Une nouvelle étude dans tout le pays constate
qu'une combinaison des facteurs augmente le risque d'une femme étant
assassinée par son associé, des nouvelles de
jour de santé enregistrées juillet 11.
Le facteur de social-risque le plus fort, selon l'étude, est
le chômage. Une fois couplées à d'autres facteurs, tels que
l'accès aux pistolets, les menaces à la mise à mort, un
comportement de contrôle, et la présence d'un stepchild dans la
maison, le risque d'une femme assassiné par son associé augmente
plus que de cinq fois.
"une telle information peut être utile en empêchant ces
massacres," ledit investigateur principal Jacquelyn Campbell, un
professeur à l'école de Johns Hopkins des soins. "aux
Etats-Unis, femmes sont détruits par les associés intimes plus
souvent que par n'importe quel autre type de malfaiteur, avec la
majorité de ces meurtres comportant l'abus physique antérieur.

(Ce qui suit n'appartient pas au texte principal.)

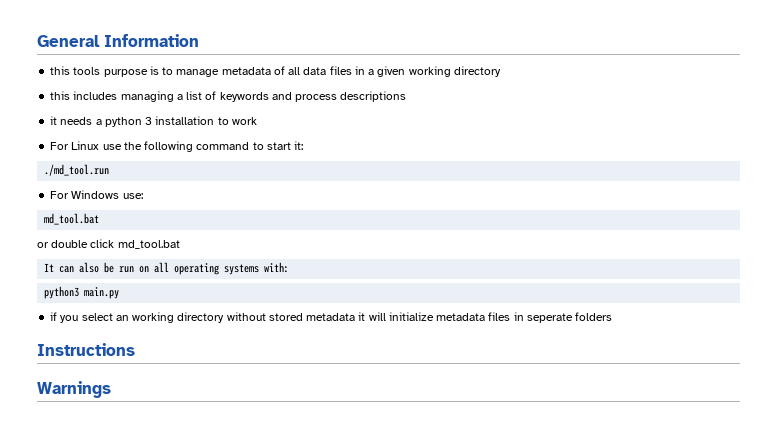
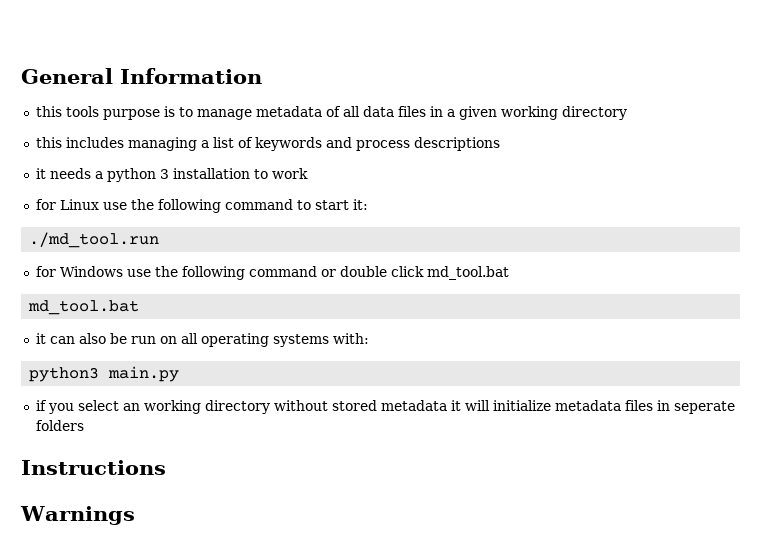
[50,142,70,150] For -> [35,199,56,210] for
[50,190,143,199] [44,213,100,225] For Windows use: // md_tool.bat // -> [35,266,317,280] for Windows use the following command
[44,263,55,272] It -> [28,300,140,315] [35,333,46,344] md_tool.bat // it

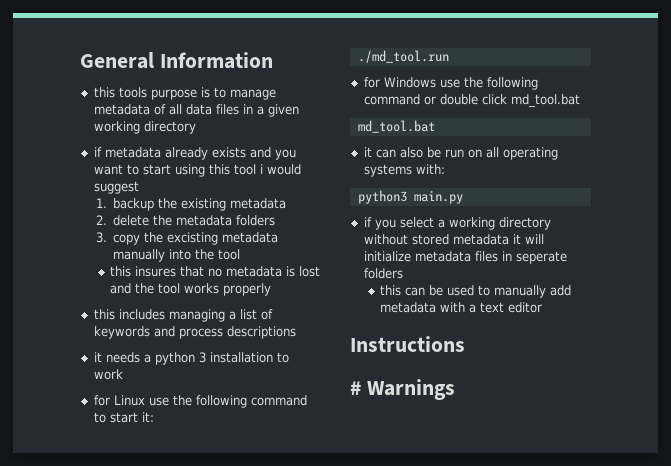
(627, 113) none -> [93,147,296,160] [93,164,301,177] [93,181,139,194] [96,198,287,211] [96,215,276,226] [96,232,279,245] [113,249,241,262] [109,266,320,277] [109,283,271,296] // if metadata already exists and you want to start using this tool i would suggest // 1. backup the existing metadata // 2. delete the metadata folders // 3. copy the excisting metadata manually into the tool // this insures that no metadata is lost and the tool works properly
[122,403,140,411] an -> [437,219,445,228] a
(84, 425) none -> [379,285,571,298] [379,302,542,313] // this can be used to manually add metadata with a text editor
(166, 467) none -> [350,381,361,395] #

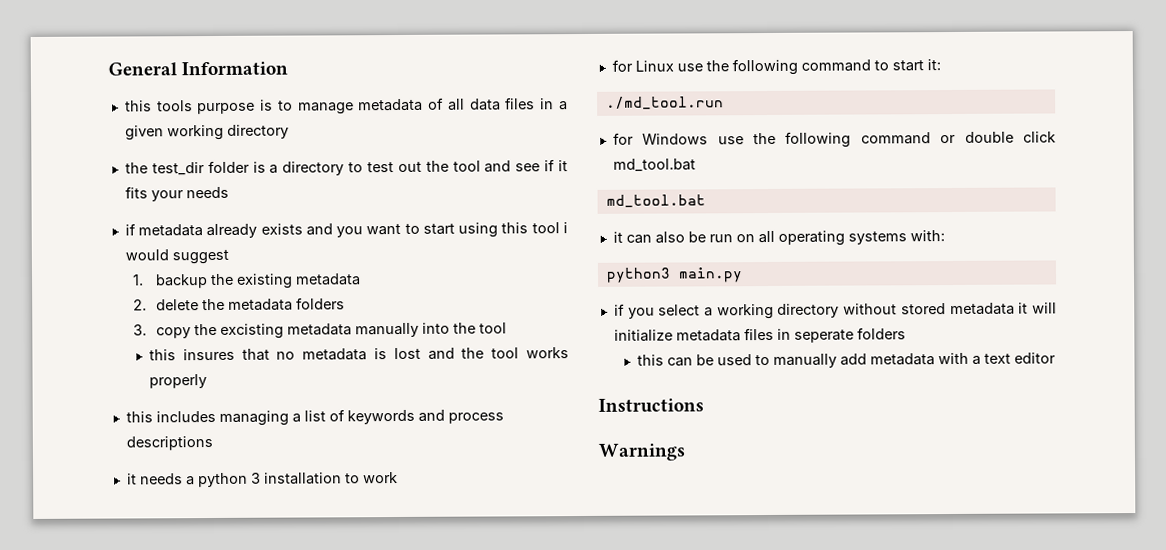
(196, 127) none -> [124,159,568,176] [124,186,229,202] // the test_dir folder is a directory to test out the tool and see if it fits your needs
[350,381,361,395] # -> (704, 405) none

La détermination des facteurs de risque principaux, au delà
d'une histoire de violence domestique, qui contribuent à l'abus qui
escalade au meurtre nous aidera à identifier et intervenir avec les
femmes battues qui sont les plus en danger."
La recherche a été basée sur des entrevues avec des membres
de famille et des connaissances de 220 femmes dans 11 villes qui ont
été détruites par leurs associés, aussi bien que 343 femmes qui
ont enregistré l'abus physique pendant les deux dernières années.